L’IDEALE GUERRIERO

Ogni volta che si parla di Longobardi, l’immaginario collettivo attinge a piene mani dal topos del guerriero: così, ci si immagina un uomo che è qualificato nel suo ruolo sociale in base alle armi che brandisce e all’equipaggiamento che indossa.

Del resto, questa associazione di idee trova giustificazione nel fatto che nell’Alto Medioevo quella del guerriero era una funzione sociale molto importante e che dava immenso prestigio e potere a chi apparteneva a questo ceto. Inoltre, bisogna considerare il fatto che gran parte delle nostre conoscenze in merito ai Longobardi sono ricavate dagli studi archeologici condotti sulla necropoli ritrovate. Qui sono ricorrenti le sepolture maschili che rappresentano il defunto come guerriero, poiché il suo corredo funebre esprime la forza e il prestigio attraverso la presenza di armi, elmi e altri elementi tipici dell’equipaggiamento da guerra.

In Italia, abbiamo due importanti collezioni di reperti tombali che sono in grado di ricostruire fedelmente l’aspetto di un guerriero longobardo: la prima si trova presso il Museo di Santa Giulia a Brescia, mentre la seconda è ospitata dal Museo dell’Alto Medioevo – MuCiv a Roma.
Le due esposizioni, in realtà, sono testimonianze di due realtà molto diverse all’interno del popolo longobardo perché contestualizzate in due diverse aree geografiche, rispettivamente gli insediamenti in Italia settentrionale, dove è maggiormente presente l’influsso del modello germanico, e quelli nella zona centrale della Penisola, dove si nota la presenza di elementi influenzati dall’ambito tardoromano-bizantino.

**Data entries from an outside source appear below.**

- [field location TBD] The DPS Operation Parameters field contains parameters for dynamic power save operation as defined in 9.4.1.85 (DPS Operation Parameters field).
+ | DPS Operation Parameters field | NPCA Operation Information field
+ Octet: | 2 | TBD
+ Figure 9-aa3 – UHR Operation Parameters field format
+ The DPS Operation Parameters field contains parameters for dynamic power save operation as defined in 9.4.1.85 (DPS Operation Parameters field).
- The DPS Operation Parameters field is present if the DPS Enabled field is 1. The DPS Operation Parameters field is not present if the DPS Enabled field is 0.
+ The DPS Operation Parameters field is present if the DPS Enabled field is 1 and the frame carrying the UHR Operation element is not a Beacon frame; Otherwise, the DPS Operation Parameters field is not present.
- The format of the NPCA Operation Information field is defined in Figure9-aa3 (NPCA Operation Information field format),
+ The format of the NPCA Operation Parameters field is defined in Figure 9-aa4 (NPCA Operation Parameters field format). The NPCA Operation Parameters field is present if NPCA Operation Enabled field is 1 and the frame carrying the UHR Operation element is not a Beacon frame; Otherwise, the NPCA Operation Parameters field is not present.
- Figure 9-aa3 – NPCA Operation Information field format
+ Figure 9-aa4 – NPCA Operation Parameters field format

Presso il museo di Santa Giulia, sono esposti reperti provenienti da necropoli ritrovate a partire dall’ultimo quarto del XIX secolo in località dell’area bresciana come Milzanello di Leno, Darfo, Botticino Sera, Calvisano e la stessa Brescia. Accanto a ciò, sono illustrati dei ritrovamenti sepolcrali individuati in epoca più recente, che rivelano nuovi preziosi dati.
A Roma, presso il Museo Nazionale dell’Altomedioevo sono invece conservati i reperti provenienti dalle necropoli altomedievali di Nocera Umbra e Castel Trosino, che furono tra le prime città dei morti longobarde ad essere oggetto di campagne di scavi archeologici già alla fine dell’Ottocento.

La prima necropoli, detta “Il Portone”, fu studiata tra il 1897 e il 1898 da Angiolo Pasqui, mentre la seconda, chiamata necropoli “Santo Stefano”, fu riportata alla luce grazie al lavoro di Raniero Mengarelli tra il 1893 e il 1896.
I lavori di scavo, così meticolosi e accurati, hanno permesso di mantenere quasi inalterate le relazioni tra gli oggetti e le tombe di provenienza, offrendo dati importanti allo studio e alla ricerca.